The Wiley situation may be different. It looks like they are saying mills write the paper and give authorship to someone who is willing to buy it. That’s hard to believe but I’m sure there are people out there willing to do it.
Research is expensive.
There should be a government or corporate grant that enabled the research to be done.
I assume government grants can be traced.
“I assume government grants can be traced.”
That might be the key to stopping fake papers. The grant provider suing the authors or University for fraud and The authors get blacklisted. If that was the case you can bet the authors would make darn sure their results were reproducible.
My university lists the e-mail addresses of the professors of research department I worked for.
That’s Laina, the Overly Attached Girlfriend. She had a YouTube channel but quit because of an actual mental breakdown. Some of her videos are very funny.

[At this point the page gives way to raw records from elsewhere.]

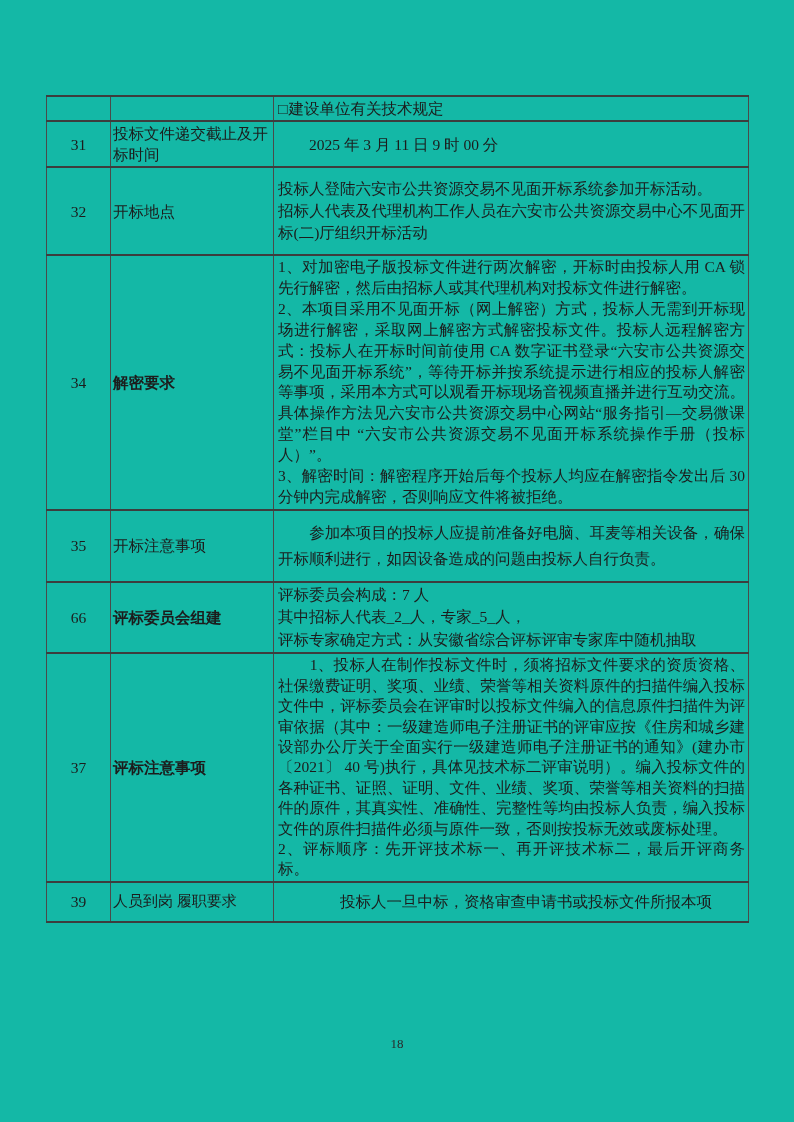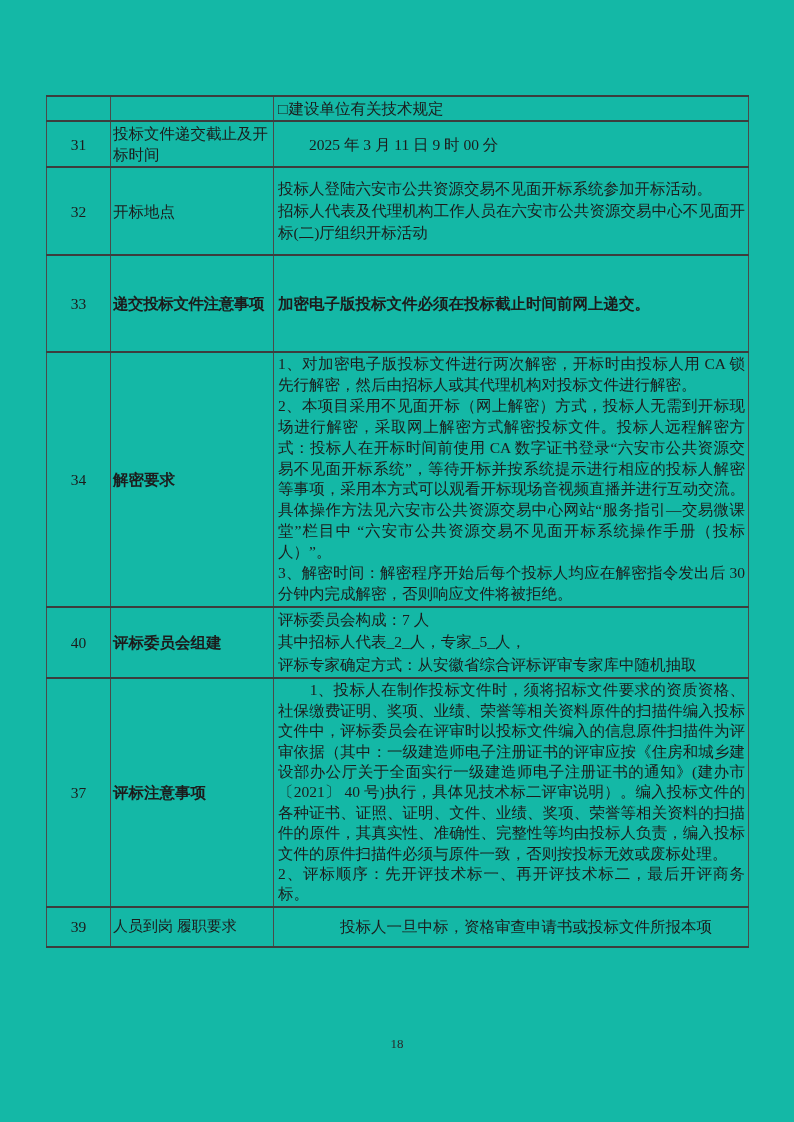"33" tr.r3 { html: <tr> <td>33</td> <td>递交投标文件注意事项</td> <td>加密电子版投标文件必须在投标截止时间前网上递交。</td> </tr> -> none }
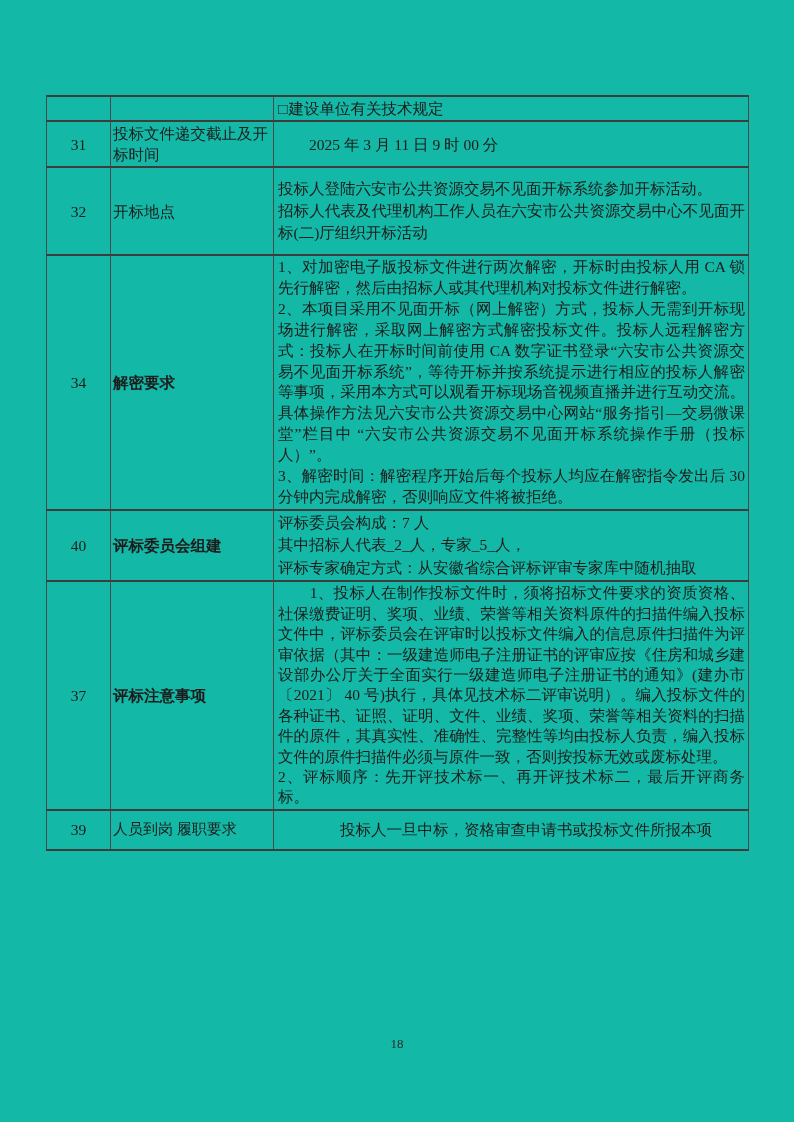"35" tr.r5 { html: none -> <tr> <td>35</td> <td>开标注意事项</td> <td> 参加本项目的投标人应提前准备好电脑、耳麦等相关设备，确保开标顺利进行，如因设备造成的问题由投标人自行负责。</td> </tr> }
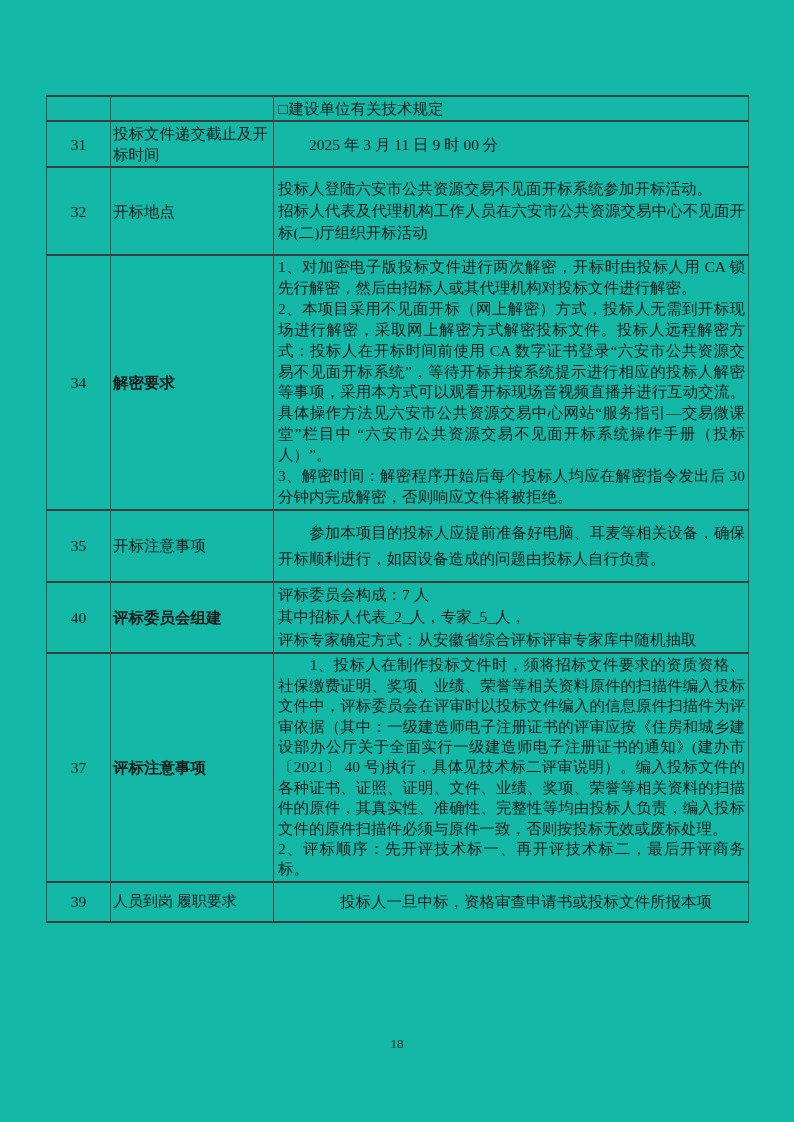"40" td.no { text: 40 -> 66 }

“Trust the science” has been fatally compromised and many will never trust them again.
The fact that “trans” is a thing and not stopped cold proves that “big” science is now a joke.
One way to stop much of this is to make all government funded grants final reports and data used to produce those reports completely available to the public. Make the repots and data downloadable. Why not? The public paid for it why should they have an opportunity to see what they got for their taxpayer dollars. If one has the knowledge, skill, etc. one could then download it. Learn something if there’s something to be learned but more importantly be another eyes & brain on the subject. A lot of the fraud and bad science would go away if anyone could examine it.
I’m borrowing that.
But, I’ve been assured by a science believer that peer review is the gold standard and it would catch fraudulent *studies*.
You get the $cience you pay for.
Published and perished.
“But, I’ve been assured by a science believer that peer review is the gold standard and it would catch fraudulent *studies*.”
Good luck with that. Peer review is usually just a check that the methods used and the conclusions drawn from the data are appropriate and reasonable. It’s not going to do anything to detect fake data.
I’ve been a research scientist for 50 years so I’ve got a little insight into this. There are way too many journals and way too many articles published. Even most legitimate and honest publications aren’t really worth publishing or reading. Back in the day, the good stuff got published and the second rate stuff didn’t. Nowadays, you can’t even find the good stuff for all the second and third rate stuff, not to mention the fraud. It’s the downside of electronic publishing. And who wants to review when it’s mostly just garbage? The publish or perish paradigm has run its course. We’re drowning in it. Let’s get rid of some more journals. Let’s promote people based on the quality of their work and not the weight of their publication list.